Saturday, April 21, 2012

Surprised by a Re-read



Sometime in June, 2011, I struggled through a historical novel by Jane Kirkpatrick. The story,  A Tendering in the Storm takes place on Willapa Bay in Washington State in the mid 1800s. The main female character, Emma Giesy, is widowed and alone, having the responsibility of small children, trying to keep up the small homestead in the continual rain, and dealing with her controlling in-laws. She is a proud, stubborn woman who seeks no help. I really identified with her--not the in-law part, but her being alone and not wanting to ask for help. At one point she finds herself at the gristmill with a man has insisted on helping her around her home and wanting to marry her.  She is not at all interested in either him or marriage.  While they are standing in the uppermost part of the mill, looking over the heavily forested hills toward Olympia, he puts his arm around her and she "succumbed to their comfort."  My eyes tear up and begin overflowing .    

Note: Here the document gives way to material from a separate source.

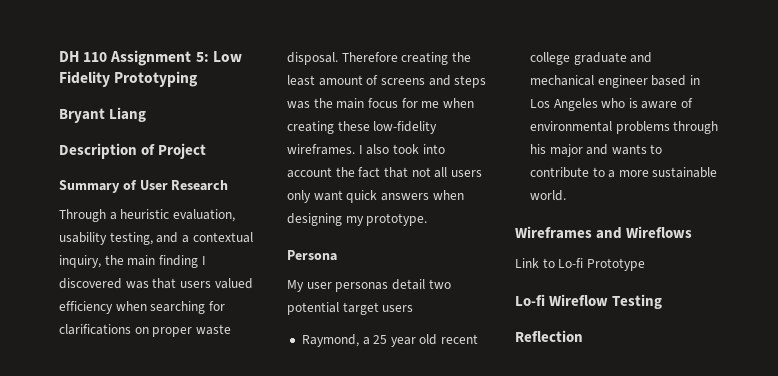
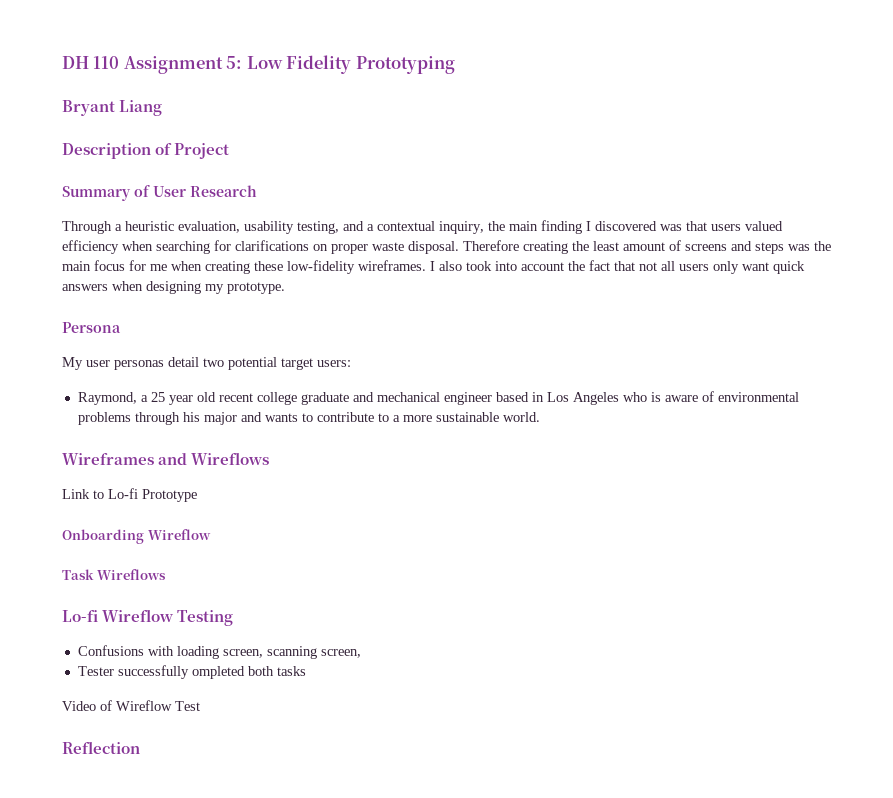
[382,305,414,312] users -> [317,360,351,367] users:
(645, 264) none -> [62,529,211,544] [62,569,166,580] // Onboarding Wireflow // Task Wireflows
(663, 301) none -> [77,645,361,659] [77,665,306,679] [62,700,200,711] // Confusions with loading screen, scanning screen, // Tester successfully ompleted both tasks // Video of Wireflow Test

This was the first time in three years I had experienced any kind of emotion in regards to physical contact with a man. It threw me off guard since I don't cry very easily, and I didn't let myself cry this day. I had grand kids sitting across the room from me. What in the world would they think?  I hurriedly left the room, washed my face, and put the whole "embrace thing" out of my mind.  

A few days later, while organizing my computer documents, I came across the following  poem I had written in May, and re-read it. I remembered the challenge of using alliteration to express my thoughts.  I remembered the dark, dreary spring days causing me some depression. I didn't remember the desire to be embraced  that I had expressed  that day. I was simply experimenting with "S" words.  At least that is what I thought.  The novel had released what I had kept so tightly locked. God indeed works in mysterious ways.

Sunshine in “S  May 1, 2011

Sunlight streams onto my sofa, stroking my shoulder.
I sense its soothing strength.
I shudder as it sings softly to my soul.
And I surrender to its seductive stillness.

Soon, so soon, shadows steal away the sun.
Showers splash steadily on cement.
Sorrow and sadness stealthily surround me.
I cannot see the solar orb.

 Then I sense the singing of a song.

Searching its source, I also sense a sweet, sweet, sonorous sound.
"Seek not the shrouded, seducing sun,” it sings.
“Seek a Shepherd to soothe your soul. Seek my Son."
My sadness sinks. My spirit soars.

 "Ah,” I sing in reply, “such a Shepherd and such sweet Shalom.”